True enough, India has all the right conditions: over 450 million millennials; with half a billion users, second-largest base of smartphones in the world; dramatically low data cost thanks to the disruption brought on by Indian telecom service provider Reliance Jio; and highest per capita consumption of data at 9.8 gigabyte (GB) per month.

“On the supply side, the exponential growth of players investing heavily in driving… relevant content, affordable pricing, easy payment options, customized formats, among others has not only driven the growth but set the benchmark for a truly enriching experience,” the report said.

For instance, ever since their entry into the India market, Disney-owned Hotstar and Amazon Prime have focused on regional content available at affordable prices. After operating for three years in India, Netflix has also learnt its lesson. Instead of running a standard subscription plan that was more or less at par with its global pricing, it tweaked its pricing in July this year.

Seeing the increase in video consumption on smartphones, Netflix came up with a mobile-only plan for Indian viewers priced at INR 199 (USD 2.80) a month, a first such plan anywhere in the world. While the mobile-only price was also a way to take on its fast-growing rivals, which on an average charge a little over USD 1 per month, it’s still expensive than the monthly fee of its rivals.

The report states that the top four over-the-top players in India including Netflix, Amazon, and Hotstar have together invested over INR 2,000 crores or USD 278.75 million over the last year. The report didn’t mention the fourth OTT player.

These investments now seem to be starting to pay off.

The Lipstick effect 

While Indian consumer internet companies have struggled to retain paid users once freebies such as discounts, cash-backs, and free-deliveries dry up, the BCG-CII report has found that consumers are willing to pay for entertainment, especially TV, DTH connections, and paid video apps. It is to be noted that almost all OTT players lure users by offering one-month free or a few select shows for free, hoping once they get hooked on the content they will become full-time subscribers.

While India is going through an economic slow down and GDP is seeing a fall that was last seen two decades ago, Indians are not cutting their TV chords yet, so to speak.

Given the high stickiness of users and the tendency to pay, the report said, the spend on media is expected to follow the ‘lipstick effect’—which refers to consumers spending on small indulgences during recession, economic downturns, or when they personally have little cash to spend on expensive products.

Subscription video-on-demand (SVOD) adoption has been driving user base much “wider than the traditional 3M’s (metro, male & millennials),” the report said, adding video viewing seems to be “largely economy agnostic, and consumers are expected to increase spending in the near future.”

According to BCG, Indian consumers have begun to show stickiness to video-on-demand platforms with ever-increasing engagement levels both in terms of the number of sessions and time per session.

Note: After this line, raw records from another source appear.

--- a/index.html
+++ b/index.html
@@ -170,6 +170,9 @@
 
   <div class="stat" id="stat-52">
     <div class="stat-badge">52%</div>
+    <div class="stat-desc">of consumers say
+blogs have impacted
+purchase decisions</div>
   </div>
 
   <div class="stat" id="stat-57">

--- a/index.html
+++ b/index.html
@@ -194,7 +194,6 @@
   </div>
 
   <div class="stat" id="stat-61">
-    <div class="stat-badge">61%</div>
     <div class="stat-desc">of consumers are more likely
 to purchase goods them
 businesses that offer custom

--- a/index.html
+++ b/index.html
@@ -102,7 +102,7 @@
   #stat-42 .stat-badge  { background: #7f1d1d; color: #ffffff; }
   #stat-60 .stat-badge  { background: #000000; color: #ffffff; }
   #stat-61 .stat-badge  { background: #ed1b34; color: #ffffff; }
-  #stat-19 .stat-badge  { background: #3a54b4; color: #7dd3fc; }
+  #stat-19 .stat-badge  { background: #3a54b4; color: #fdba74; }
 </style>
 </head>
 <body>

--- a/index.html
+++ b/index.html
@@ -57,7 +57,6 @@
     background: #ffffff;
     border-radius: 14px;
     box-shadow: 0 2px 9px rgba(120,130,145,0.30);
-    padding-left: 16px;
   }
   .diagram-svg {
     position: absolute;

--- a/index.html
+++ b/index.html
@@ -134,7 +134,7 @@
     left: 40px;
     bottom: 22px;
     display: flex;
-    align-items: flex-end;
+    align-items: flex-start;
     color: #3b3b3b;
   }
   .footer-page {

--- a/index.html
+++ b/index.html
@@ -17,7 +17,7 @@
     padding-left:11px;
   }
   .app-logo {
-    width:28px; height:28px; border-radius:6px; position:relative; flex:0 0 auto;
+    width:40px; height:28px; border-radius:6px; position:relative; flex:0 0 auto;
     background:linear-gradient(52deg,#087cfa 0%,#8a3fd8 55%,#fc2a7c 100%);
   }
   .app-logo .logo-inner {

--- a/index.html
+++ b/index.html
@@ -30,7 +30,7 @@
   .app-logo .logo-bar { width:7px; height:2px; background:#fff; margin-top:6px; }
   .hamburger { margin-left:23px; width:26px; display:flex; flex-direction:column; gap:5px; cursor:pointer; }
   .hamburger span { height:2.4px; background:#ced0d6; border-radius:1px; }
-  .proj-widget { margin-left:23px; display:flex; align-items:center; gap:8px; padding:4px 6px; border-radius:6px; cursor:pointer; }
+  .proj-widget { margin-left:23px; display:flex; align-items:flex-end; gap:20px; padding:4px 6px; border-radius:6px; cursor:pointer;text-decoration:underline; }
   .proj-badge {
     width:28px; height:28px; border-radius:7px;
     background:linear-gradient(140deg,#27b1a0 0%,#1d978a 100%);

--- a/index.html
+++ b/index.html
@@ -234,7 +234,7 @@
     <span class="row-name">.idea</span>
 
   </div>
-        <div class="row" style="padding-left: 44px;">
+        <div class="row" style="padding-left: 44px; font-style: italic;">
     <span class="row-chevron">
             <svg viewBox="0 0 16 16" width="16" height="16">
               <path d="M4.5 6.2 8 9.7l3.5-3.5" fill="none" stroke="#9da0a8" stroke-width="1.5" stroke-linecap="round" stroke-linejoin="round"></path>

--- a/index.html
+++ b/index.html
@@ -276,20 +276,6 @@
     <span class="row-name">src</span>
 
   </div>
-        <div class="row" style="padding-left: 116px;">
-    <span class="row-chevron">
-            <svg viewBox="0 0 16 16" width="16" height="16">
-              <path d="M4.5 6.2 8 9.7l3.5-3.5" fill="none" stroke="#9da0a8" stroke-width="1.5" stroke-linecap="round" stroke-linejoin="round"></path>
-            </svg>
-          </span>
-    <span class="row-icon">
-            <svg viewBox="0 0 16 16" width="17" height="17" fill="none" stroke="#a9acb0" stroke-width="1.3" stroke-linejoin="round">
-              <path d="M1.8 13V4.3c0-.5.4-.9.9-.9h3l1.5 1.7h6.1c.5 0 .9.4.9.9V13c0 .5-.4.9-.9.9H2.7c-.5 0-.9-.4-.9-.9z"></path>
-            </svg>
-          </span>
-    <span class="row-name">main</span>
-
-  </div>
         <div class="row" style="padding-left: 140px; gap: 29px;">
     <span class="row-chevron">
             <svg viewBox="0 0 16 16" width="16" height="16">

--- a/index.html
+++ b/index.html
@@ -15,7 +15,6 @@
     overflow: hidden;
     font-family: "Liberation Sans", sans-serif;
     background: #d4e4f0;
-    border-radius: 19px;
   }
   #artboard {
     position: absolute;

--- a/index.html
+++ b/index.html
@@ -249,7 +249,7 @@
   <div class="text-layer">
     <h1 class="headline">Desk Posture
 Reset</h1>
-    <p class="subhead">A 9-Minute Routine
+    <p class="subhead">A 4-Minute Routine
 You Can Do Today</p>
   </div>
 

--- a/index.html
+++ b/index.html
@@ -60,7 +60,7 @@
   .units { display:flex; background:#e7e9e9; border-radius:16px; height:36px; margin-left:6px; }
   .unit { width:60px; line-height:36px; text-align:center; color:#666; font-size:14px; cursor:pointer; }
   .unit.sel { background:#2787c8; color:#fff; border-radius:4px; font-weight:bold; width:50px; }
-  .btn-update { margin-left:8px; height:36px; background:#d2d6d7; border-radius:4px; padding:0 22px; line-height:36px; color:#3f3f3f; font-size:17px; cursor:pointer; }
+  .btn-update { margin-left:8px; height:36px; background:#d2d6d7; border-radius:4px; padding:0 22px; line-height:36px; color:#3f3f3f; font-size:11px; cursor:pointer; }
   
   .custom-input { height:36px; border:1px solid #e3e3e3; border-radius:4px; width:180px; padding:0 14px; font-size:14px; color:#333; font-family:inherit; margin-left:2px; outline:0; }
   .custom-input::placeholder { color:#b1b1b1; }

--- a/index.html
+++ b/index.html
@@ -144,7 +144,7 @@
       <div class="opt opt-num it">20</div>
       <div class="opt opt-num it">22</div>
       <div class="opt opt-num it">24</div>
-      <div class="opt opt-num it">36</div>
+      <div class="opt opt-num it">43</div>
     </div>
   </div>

Over 2018, there has been a 10 to 15% increase in number of sessions, while the average time per session has gone up by 15 to 25%.

“The high levels of engagement are starting to address the issue of monetization which traditionally has been the proverbial elephant in the room,” said the report. “Consumers are increasingly looking to move beyond trials but the funnel flow is still small compared to the large scale investments being made by players to both acquire and retain consumers.”

The Indian SVOD market is expected to touch USD 1.5 billion by 2023 from USD 0.1 billion in 2018, the report said.